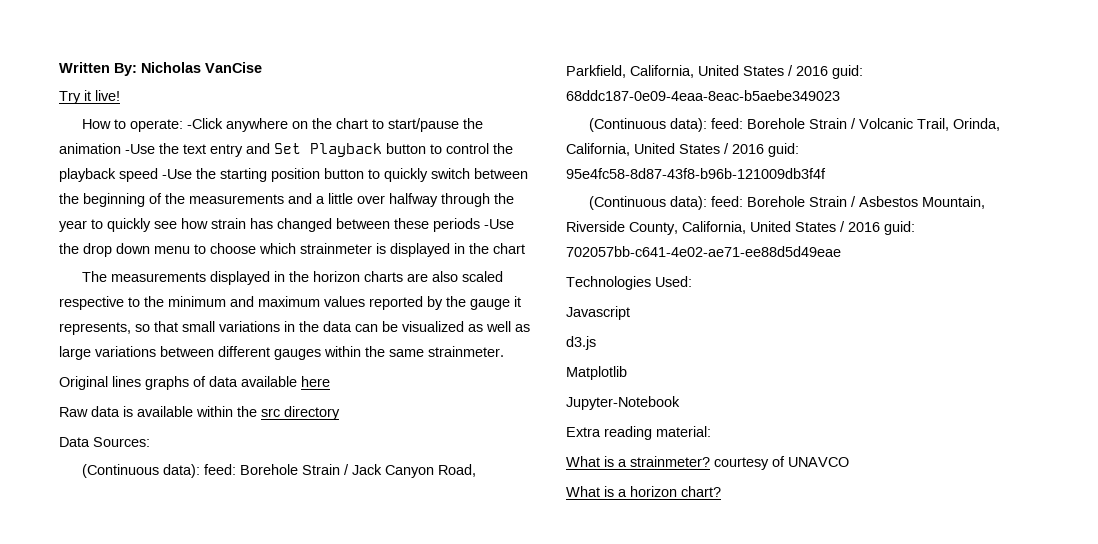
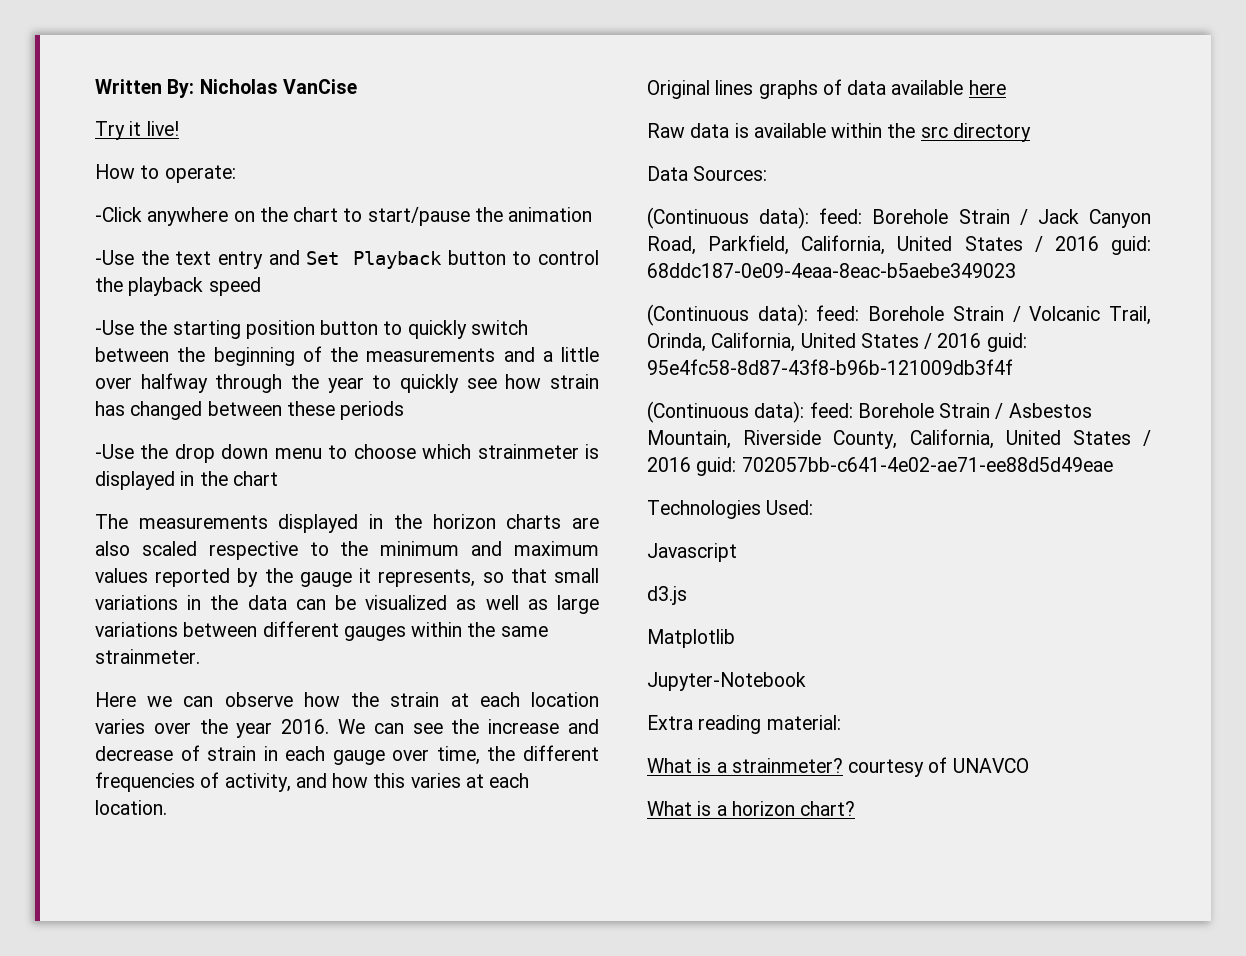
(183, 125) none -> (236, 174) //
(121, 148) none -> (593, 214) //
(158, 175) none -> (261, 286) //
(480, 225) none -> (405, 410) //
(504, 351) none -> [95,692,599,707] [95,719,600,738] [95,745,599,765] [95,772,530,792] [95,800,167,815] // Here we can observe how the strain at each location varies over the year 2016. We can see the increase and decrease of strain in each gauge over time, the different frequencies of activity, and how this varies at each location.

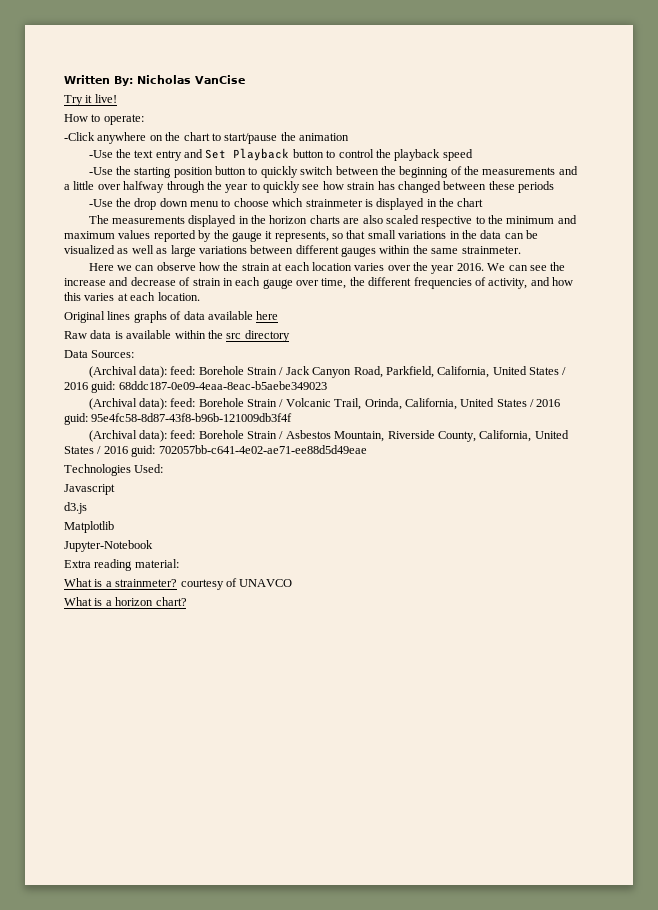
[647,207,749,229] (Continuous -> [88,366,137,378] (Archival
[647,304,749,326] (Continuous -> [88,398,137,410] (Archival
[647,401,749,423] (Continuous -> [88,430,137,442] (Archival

==

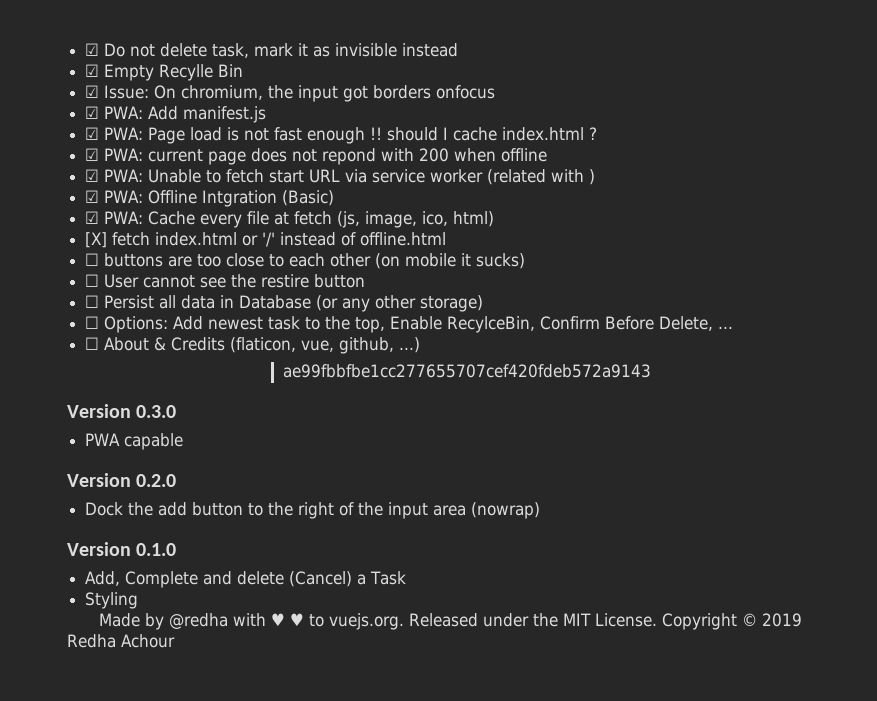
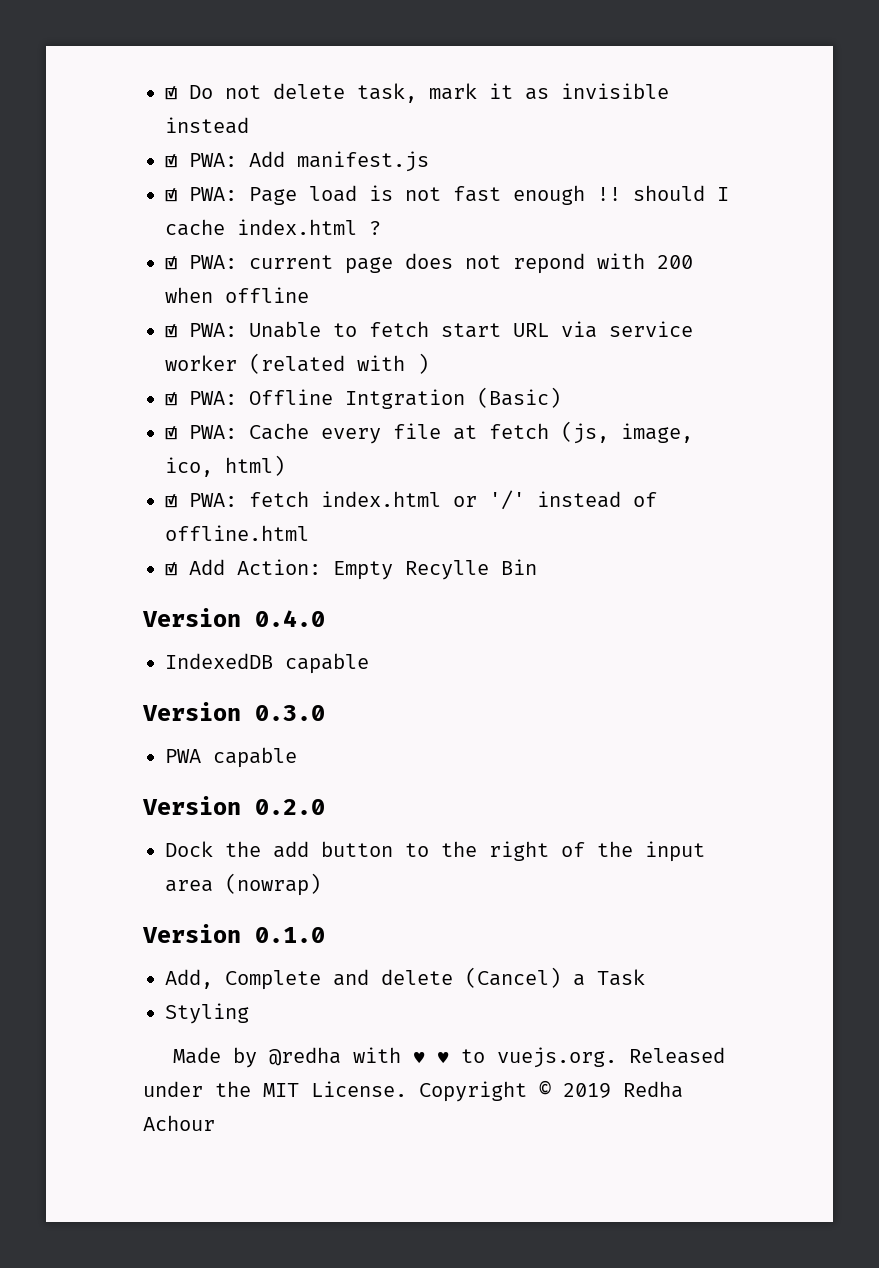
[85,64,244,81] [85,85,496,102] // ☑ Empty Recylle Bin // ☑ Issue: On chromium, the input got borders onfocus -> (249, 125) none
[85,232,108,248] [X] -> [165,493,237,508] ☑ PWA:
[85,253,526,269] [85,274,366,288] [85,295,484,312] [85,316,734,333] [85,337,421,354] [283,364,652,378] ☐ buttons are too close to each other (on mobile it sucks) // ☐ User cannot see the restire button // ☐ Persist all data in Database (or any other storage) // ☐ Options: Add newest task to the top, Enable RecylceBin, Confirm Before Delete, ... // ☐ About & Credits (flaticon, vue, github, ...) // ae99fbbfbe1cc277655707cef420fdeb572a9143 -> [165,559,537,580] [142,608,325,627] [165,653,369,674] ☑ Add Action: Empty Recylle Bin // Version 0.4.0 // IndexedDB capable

---

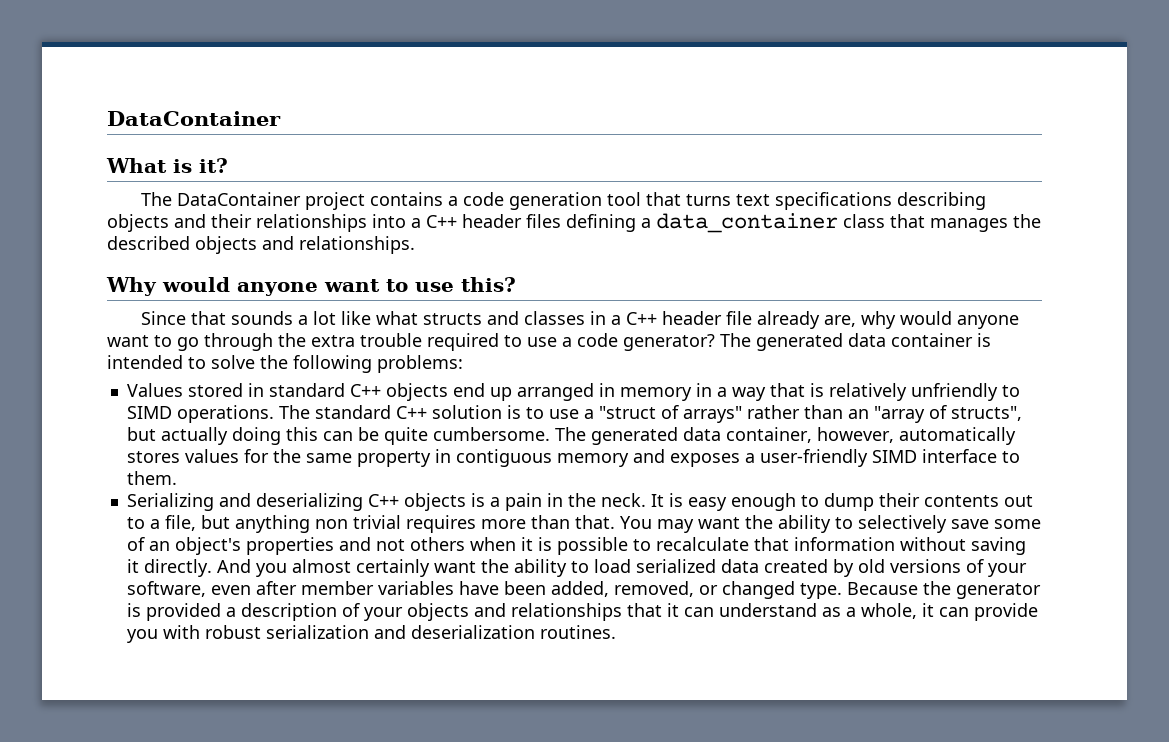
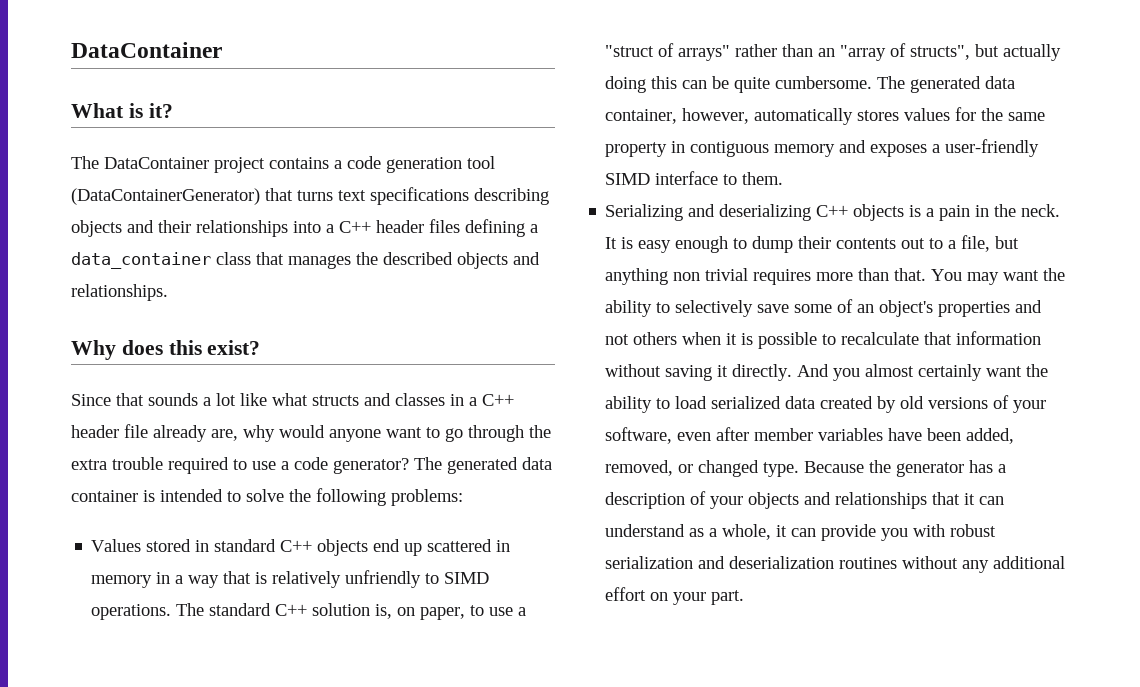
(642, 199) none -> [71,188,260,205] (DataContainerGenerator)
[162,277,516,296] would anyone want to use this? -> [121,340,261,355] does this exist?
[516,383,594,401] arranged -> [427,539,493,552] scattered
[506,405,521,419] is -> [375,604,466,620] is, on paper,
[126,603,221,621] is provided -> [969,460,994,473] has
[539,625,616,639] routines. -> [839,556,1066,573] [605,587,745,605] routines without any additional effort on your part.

DESCRIPTION OF THE TASK. Find the line with "(121, 148) none -> (593, 214) //" in the data above, and from there retype each line exactly through the line with "[647,401,749,423] (Continuous ->", skipping the pictures along the way.

SOLUTION TO THIS TASK.
(121, 148) none -> (593, 214) //
(158, 175) none -> (261, 286) //
(480, 225) none -> (405, 410) //
(504, 351) none -> [95,692,599,707] [95,719,600,738] [95,745,599,765] [95,772,530,792] [95,800,167,815] // Here we can observe how the strain at each location varies over the year 2016. We can see the increase and decrease of strain in each gauge over time, the different frequencies of activity, and how this varies at each location.

[647,207,749,229] (Continuous -> [88,366,137,378] (Archival
[647,304,749,326] (Continuous -> [88,398,137,410] (Archival
[647,401,749,423] (Continuous -> [88,430,137,442] (Archival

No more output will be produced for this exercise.